Write with Spice – a workshop wrap up

By Libby Parker

I’m a huge fan of Astrid’s work and her workshops so it was an easy decision to make to book her Write with Spice workshop on Sunday 18 August at SA Writers’ Centre.

Astrid has an aura about her. She is warm, disarming, engaging and a wealth of knowledge! She gives practical advice to writers of all stages of their career and, well that’s what we’re all after isn’t it?

bellyfire

Having attended one of Astrid’s workshops on writing erotica a few years ago, and being a reader of her work, I know how spicy her writing can get so I was excited to sink my teeth into whatever she had planned!

However, I was startled when she walked around to each participant, named them and said, ‘You are forbidden to ever write again.’

Shocked as we were, we pretty quickly realised Astrid was lighting the fire in our bellies; you know, the one that makes us write into the wee hours of the morning because we need to purge the story swimming around inside us.

We were to be a passionate pen, not just hold it and let the letters dance out of it. Astrid took us through a series of exercises and strategies to allow our writing, characters and inspiration come alive.

I was inspired from start to finish and I didn’t even win the door prize – an adorable Astrid touch at each workshop!

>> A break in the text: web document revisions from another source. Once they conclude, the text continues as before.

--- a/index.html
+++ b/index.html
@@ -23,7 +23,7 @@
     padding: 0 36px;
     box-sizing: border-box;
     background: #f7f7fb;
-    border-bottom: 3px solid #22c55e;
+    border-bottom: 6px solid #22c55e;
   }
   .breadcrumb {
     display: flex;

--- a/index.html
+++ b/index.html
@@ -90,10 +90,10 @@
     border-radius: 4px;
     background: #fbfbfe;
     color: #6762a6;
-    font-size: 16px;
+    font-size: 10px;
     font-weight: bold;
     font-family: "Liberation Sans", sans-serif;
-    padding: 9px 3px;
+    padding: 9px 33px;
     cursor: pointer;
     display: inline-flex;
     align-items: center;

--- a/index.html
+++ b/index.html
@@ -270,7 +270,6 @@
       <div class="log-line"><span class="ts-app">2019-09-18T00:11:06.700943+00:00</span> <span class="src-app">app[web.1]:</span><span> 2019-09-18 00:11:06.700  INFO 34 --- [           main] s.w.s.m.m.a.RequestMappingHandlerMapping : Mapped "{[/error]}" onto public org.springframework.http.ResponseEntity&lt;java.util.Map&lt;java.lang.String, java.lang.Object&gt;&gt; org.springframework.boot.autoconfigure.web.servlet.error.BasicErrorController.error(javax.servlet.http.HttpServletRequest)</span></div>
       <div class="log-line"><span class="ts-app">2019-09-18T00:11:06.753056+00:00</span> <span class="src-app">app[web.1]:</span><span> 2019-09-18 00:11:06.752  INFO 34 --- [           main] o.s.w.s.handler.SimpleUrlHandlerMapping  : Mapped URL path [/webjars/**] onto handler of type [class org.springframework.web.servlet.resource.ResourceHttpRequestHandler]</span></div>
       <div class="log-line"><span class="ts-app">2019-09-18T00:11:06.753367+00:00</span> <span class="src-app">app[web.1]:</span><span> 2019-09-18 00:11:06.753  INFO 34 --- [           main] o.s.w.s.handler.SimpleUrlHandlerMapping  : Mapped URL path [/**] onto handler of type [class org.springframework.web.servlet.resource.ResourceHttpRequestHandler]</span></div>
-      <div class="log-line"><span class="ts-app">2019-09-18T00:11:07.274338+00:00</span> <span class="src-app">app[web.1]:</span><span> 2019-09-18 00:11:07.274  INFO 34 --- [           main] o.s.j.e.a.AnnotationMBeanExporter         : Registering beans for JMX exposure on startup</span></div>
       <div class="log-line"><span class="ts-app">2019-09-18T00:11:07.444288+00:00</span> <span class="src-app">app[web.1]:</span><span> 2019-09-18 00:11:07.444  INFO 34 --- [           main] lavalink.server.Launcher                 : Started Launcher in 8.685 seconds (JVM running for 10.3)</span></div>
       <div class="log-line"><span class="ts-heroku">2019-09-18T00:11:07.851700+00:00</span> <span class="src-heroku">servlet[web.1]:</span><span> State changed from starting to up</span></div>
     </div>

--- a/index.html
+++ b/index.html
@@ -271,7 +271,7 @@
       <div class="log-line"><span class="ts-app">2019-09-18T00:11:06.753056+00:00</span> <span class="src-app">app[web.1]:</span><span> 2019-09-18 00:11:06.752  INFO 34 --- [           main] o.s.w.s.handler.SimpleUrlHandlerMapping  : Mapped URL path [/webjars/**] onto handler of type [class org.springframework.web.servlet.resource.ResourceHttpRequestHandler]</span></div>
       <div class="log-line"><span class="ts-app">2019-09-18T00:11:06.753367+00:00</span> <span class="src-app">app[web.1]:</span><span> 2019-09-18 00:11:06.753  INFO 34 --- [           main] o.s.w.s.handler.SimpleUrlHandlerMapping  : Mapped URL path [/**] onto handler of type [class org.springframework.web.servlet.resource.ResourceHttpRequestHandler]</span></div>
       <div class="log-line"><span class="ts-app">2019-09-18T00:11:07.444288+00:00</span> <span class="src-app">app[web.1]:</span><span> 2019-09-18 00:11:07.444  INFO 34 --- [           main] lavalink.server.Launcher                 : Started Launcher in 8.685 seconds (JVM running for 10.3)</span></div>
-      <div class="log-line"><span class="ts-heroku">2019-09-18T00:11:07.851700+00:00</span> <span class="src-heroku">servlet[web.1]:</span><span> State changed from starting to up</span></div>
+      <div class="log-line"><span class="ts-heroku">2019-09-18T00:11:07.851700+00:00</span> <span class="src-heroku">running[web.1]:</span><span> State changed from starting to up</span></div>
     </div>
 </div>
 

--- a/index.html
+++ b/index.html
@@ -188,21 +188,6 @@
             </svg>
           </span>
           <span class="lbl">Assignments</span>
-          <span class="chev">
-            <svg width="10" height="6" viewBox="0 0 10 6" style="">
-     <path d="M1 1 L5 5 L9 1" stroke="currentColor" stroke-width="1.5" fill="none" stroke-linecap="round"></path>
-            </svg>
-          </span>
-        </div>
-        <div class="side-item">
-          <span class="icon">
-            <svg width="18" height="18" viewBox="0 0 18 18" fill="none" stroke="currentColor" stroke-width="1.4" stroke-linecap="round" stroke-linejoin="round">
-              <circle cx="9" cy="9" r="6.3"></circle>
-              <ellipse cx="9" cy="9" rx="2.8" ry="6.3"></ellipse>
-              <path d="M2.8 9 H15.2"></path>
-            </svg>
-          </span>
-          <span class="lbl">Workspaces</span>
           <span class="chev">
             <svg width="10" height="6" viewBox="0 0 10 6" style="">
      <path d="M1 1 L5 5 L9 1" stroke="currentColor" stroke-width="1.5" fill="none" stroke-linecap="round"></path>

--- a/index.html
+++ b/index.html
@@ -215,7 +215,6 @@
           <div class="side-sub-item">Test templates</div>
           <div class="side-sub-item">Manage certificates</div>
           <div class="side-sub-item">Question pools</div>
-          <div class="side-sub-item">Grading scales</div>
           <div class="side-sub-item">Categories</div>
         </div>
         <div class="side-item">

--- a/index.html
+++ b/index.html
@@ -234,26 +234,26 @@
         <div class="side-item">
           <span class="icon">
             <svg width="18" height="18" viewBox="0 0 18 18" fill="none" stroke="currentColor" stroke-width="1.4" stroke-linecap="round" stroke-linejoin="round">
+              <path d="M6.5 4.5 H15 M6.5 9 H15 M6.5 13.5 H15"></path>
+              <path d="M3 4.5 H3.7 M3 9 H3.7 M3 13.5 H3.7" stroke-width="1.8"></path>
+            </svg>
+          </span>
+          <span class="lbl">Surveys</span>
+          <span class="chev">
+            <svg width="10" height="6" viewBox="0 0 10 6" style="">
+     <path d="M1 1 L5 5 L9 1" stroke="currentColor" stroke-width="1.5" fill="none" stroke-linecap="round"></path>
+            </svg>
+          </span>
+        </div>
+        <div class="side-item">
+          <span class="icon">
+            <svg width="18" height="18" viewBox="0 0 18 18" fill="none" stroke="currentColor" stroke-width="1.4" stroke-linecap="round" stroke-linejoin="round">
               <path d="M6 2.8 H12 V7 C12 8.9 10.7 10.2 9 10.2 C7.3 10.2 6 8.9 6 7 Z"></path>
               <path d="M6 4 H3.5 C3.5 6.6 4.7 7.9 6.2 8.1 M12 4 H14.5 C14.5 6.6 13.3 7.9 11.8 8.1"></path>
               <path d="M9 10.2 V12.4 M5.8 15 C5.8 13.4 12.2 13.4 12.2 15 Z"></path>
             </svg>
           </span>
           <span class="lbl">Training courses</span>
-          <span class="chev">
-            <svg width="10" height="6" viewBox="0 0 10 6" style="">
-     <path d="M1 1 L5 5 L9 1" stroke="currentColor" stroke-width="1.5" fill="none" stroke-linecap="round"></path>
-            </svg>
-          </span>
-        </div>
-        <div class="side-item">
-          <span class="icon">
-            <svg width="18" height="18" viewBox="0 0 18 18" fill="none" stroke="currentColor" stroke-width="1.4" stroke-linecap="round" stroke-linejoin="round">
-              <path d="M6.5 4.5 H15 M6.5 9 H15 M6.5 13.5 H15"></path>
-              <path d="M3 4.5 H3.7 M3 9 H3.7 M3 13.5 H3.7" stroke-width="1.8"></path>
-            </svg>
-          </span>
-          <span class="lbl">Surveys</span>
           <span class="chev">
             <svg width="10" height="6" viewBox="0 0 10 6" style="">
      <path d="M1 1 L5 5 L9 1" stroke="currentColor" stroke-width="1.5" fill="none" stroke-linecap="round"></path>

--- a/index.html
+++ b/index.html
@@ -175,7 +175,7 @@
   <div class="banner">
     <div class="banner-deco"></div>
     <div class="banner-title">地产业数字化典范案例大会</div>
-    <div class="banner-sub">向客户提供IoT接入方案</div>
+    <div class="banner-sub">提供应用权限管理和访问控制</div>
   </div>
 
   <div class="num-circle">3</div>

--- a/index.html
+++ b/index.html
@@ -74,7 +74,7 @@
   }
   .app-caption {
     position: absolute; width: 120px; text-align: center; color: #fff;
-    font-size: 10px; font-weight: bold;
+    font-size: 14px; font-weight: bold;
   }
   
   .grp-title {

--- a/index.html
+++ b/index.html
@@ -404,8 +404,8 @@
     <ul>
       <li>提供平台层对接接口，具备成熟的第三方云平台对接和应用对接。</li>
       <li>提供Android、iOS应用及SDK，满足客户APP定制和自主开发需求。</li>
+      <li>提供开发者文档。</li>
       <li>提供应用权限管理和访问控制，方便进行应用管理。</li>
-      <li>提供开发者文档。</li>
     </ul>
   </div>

She asked us what our secret fear is. Could we describe it if we had to? Can we say the same about our characters’ fears?

‘Characters sell your book,’ she told us. ‘And action and pace.’

My fire is burning in my belly after Write With Spice and I’ve since picked up my passionate pen and am using the five senses to evoke emotion in my writing and breathe life into my characters as I rewrite a work that I know was falling flat.

Other participants agreed that having an opportunity to write freely in the workshop (in a genre we have never written in, no less) and not be forced to read it aloud was liberating and a helpful strategy to get us out of our comfort zones.

I’m looking forward to seeing Astrid again at Clare Writers’ Festival in November and also drinking a lot of wine which I’ve heard is mandatory in the region!

This post was reposted with permission from Libby’s blog.  Libby Parker is a Journalist, Writer, Teacher and Theatre Director. Formally of Canberra, she lives in Adelaide and runs acting and writing workshops for young people; spending all of her spare time caring for a high maintenance cat/diva.